I skimmed Section 3, which buries the reader in Paxos junk. It describes how leaders are demoted or elected, how servers are added or removed, how intermediate states are checkpointed for the purposes of crash-recovery, rollback, and garbage collection. I sympathize with the authors: they had to describe their ideas in terms of Paxos, the main consensus protocol in 2014, and Paxos has so much ambiguity and variation that the authors must detail their choices about every aspect of the protocol. If they’d come just a bit later they could have built on Raft instead and taken a lot of these details for granted, focusing on their main contribution instead.

Black-and-white illustration of cross-section of brain with starburst pattern drawn from the center.

My Evaluation

The Rex authors want to increase replication throughput by improving parallelism on secondaries. They claim Rex is “a new multi-core friendly replicated state-machine framework that achieves strong consistency while preserving parallelism in multi-thread applications.” I agree that the protocol is multi-core friendly, but C5 is a simpler way to achieve that goal, and as in my review of the C5 paper, I’ll warn that parallelism alone won’t save you from replication lag.

What do the authors mean when they say Rex “achieves strong consistency”? That word is so pathologically abused, it has at least two meanings in this paper alone! In the sentence above, “consistency” seems to mean what we usually call “convergence”: if you stop sending writes to the primary, eventually all replicas will have the same state. From a client’s point of view this is “eventual consistency”, and it’s parsecs from the usual meaning of “strong consistency”. See Pat Helland’s Don’t Get Stuck in the “Con” Game. I’ll forgive the authors, there’s been a lot of work since 2014 to clarify our jargon.

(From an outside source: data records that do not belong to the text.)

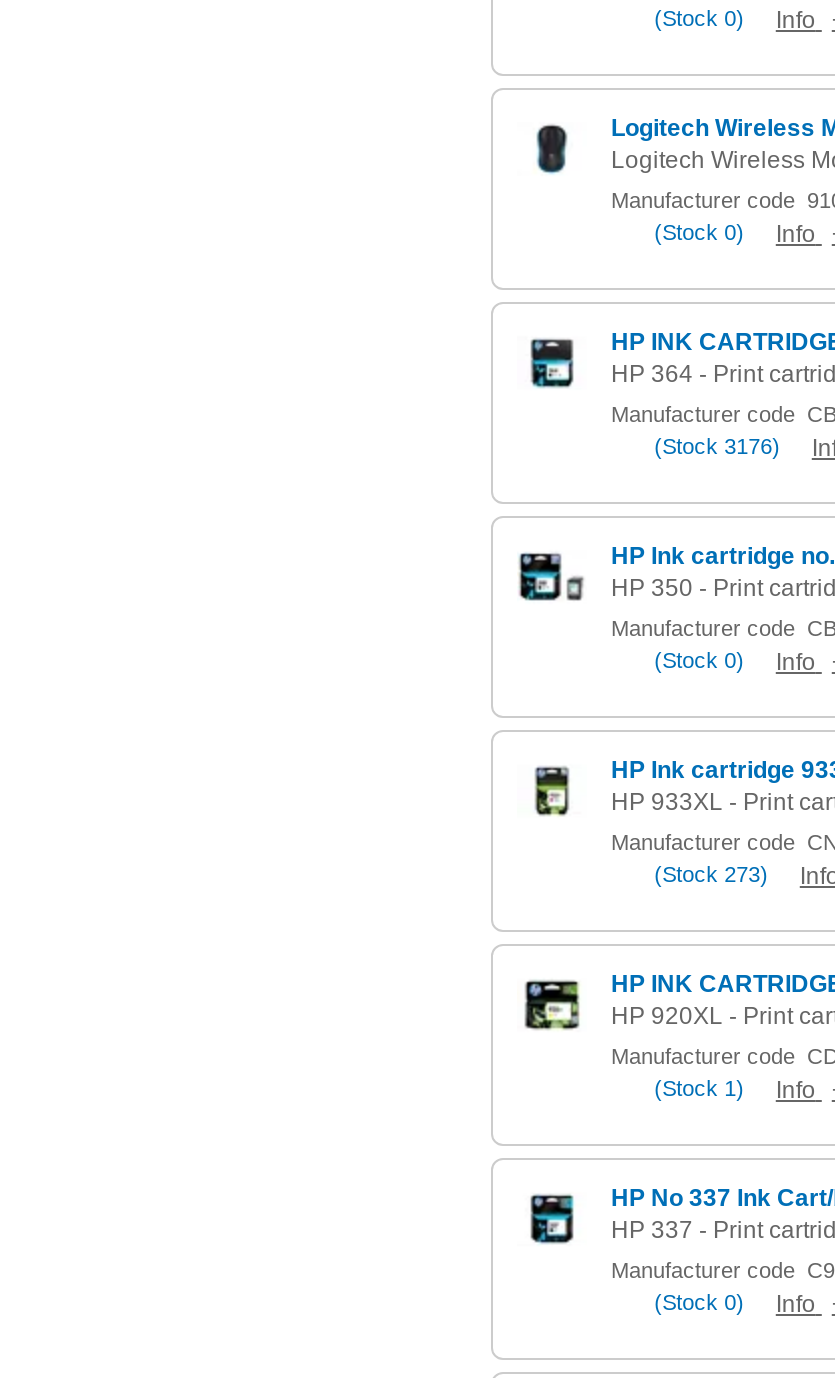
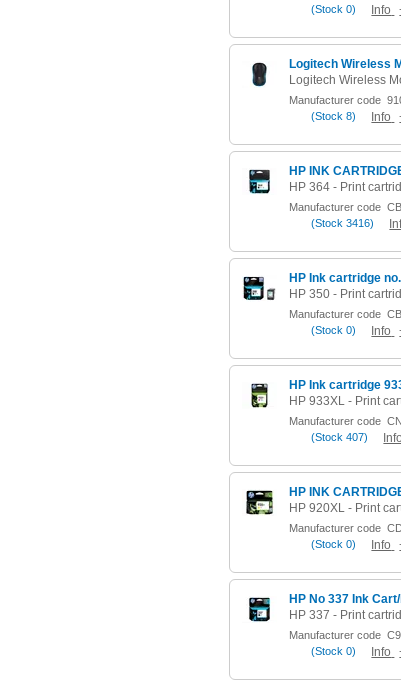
- (Stock 0)
+ (Stock 8)

- (Stock 3176)
+ (Stock 3416)

- (Stock 273)
+ (Stock 407)

- (Stock 1)
+ (Stock 0)
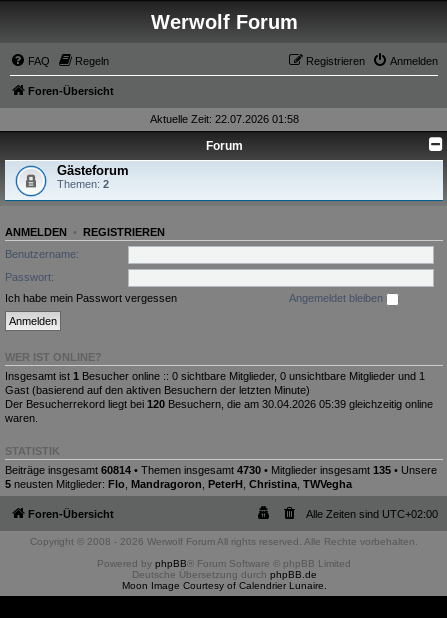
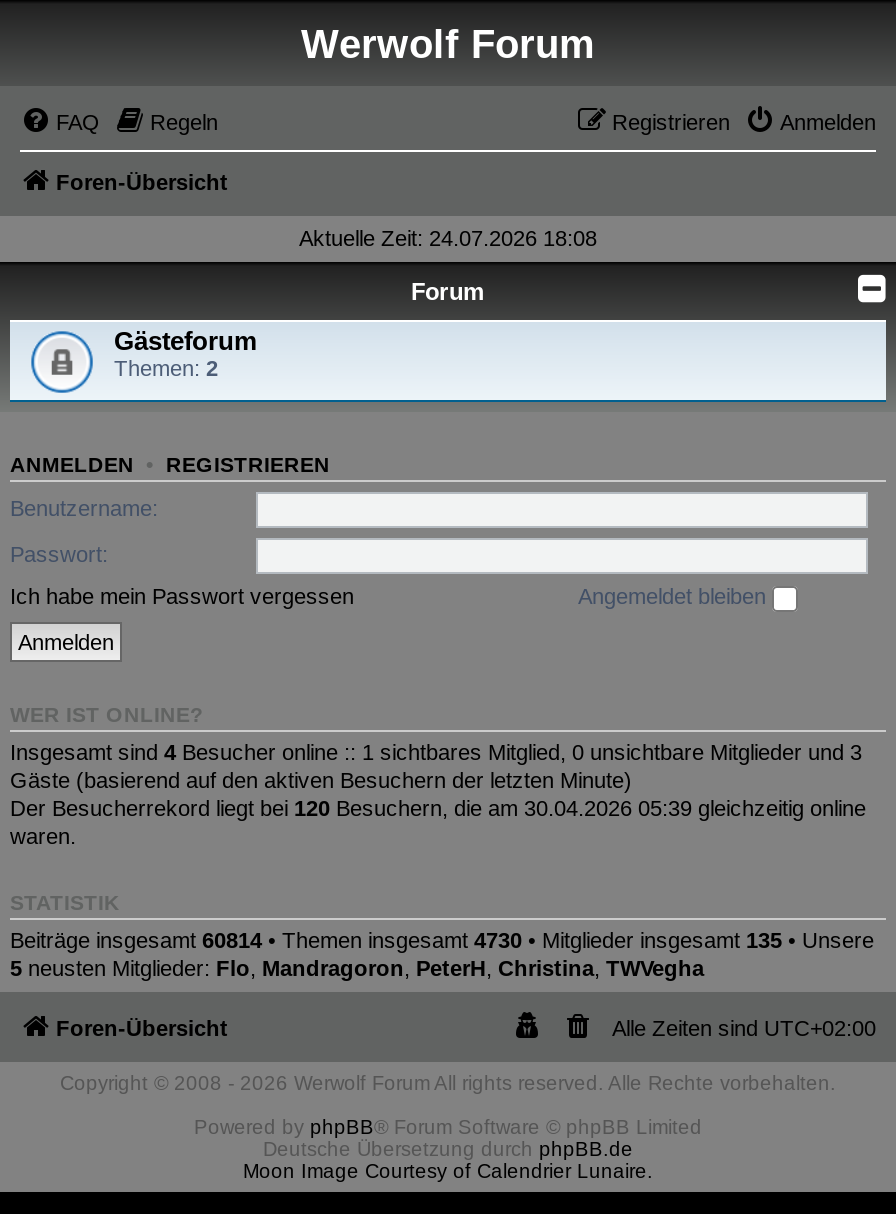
- Aktuelle Zeit: 22.07.2026 01:58
+ Aktuelle Zeit: 24.07.2026 18:08

- Insgesamt ist 1 Besucher online :: 0 sichtbare Mitglieder, 0 unsichtbare Mitglieder und 1
+ Insgesamt sind 4 Besucher online :: 1 sichtbares Mitglied, 0 unsichtbare Mitglieder und 3

- Gast (basierend auf den aktiven Besuchern der letzten Minute)
+ Gäste (basierend auf den aktiven Besuchern der letzten Minute)
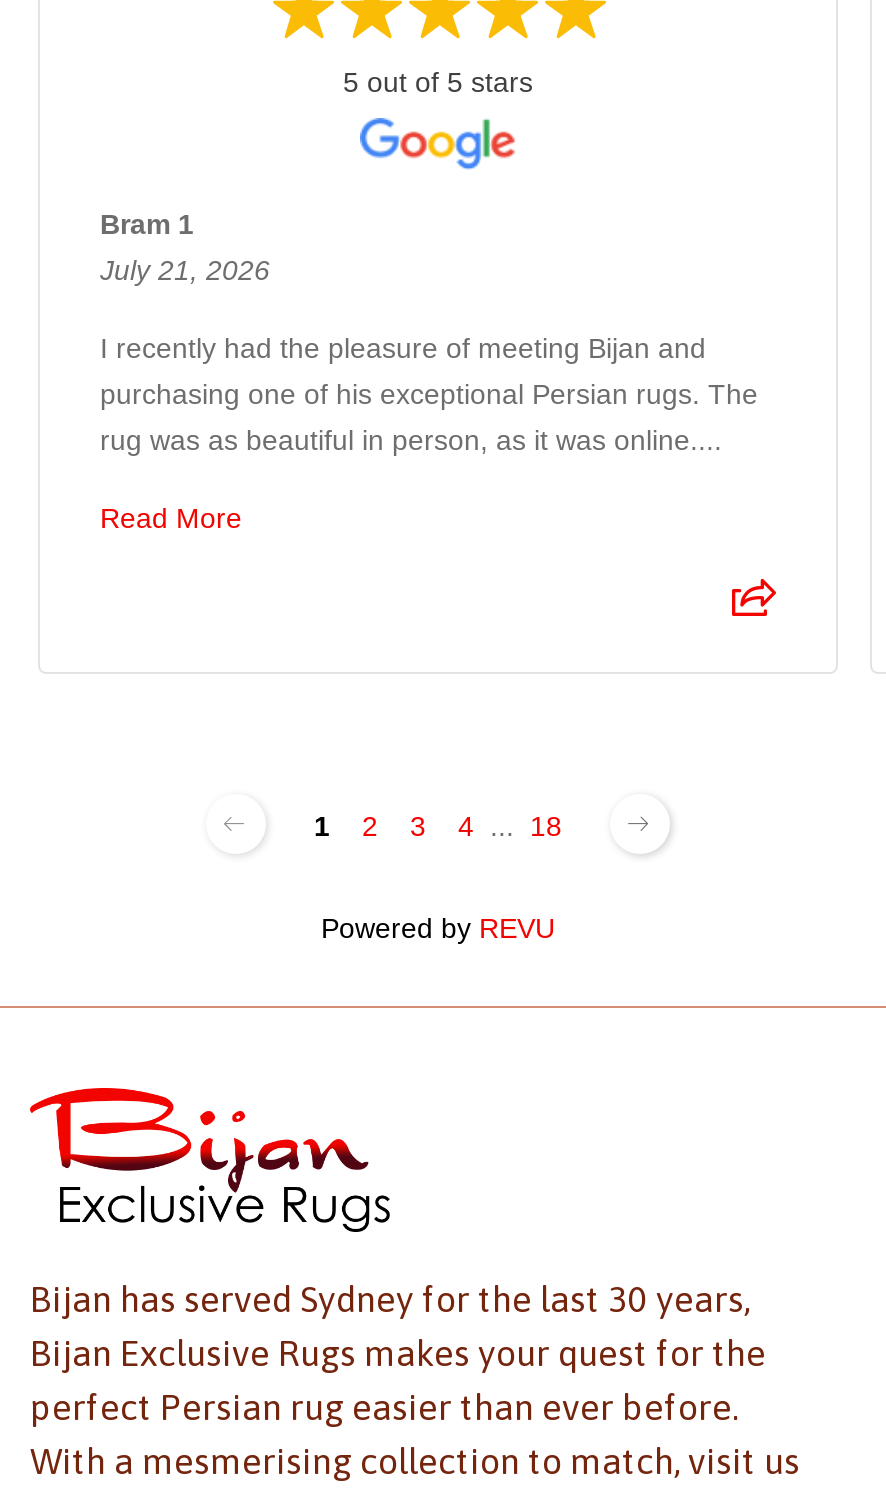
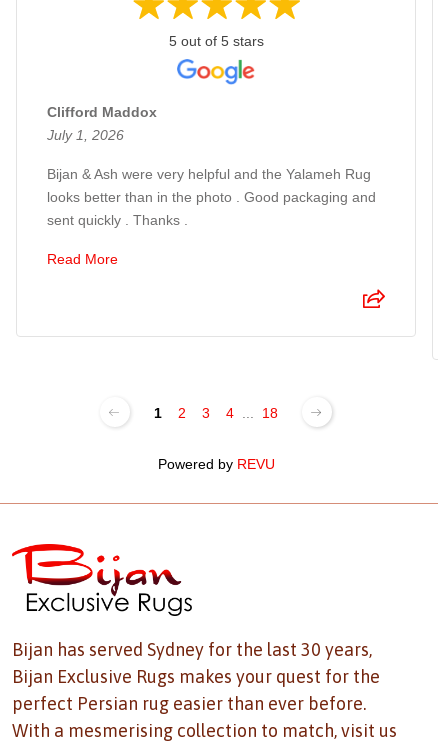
- Bram 1
- July 21, 2026
+ Clifford Maddox
+ July 1, 2026

- I recently had the pleasure of meeting Bijan and
- purchasing one of his exceptional Persian rugs. The
- rug was as beautiful in person, as it was online....
+ Bijan & Ash were very helpful and the Yalameh Rug
+ looks better than in the photo . Good packaging and
+ sent quickly . Thanks .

Leaving jargon aside, what’s the user experience when querying a Rex secondary? There’s no guarantee besides convergence. Independent events happen in different orders on different secondaries, temporarily producing states that never existed on the primary. Other systems such as MongoDB have weak guarantees on secondaries but we’re able to build stronger consistency on top of them. For example, MongoDB guarantees causal consistency on secondaries by reading at the majority-committed timestamp. We make this guarantee and also achieve high parallelism during replication (see the C5 review). MongoDB’s guarantee relies on its ability to read a past snapshot on all replicas at a specific timestamp. This is either impossible with Rex, or would require a degree of coordination that I suspect would obviate Rex’s advantage.

The Rex paper expanded my mind with the idea of partial-order replication, but I don’t immediately see a practical use for it.

Black-and-white illustration of cross-section of brain.

Images from The Principles of Light and Color, Edwin D. Babbit 1878.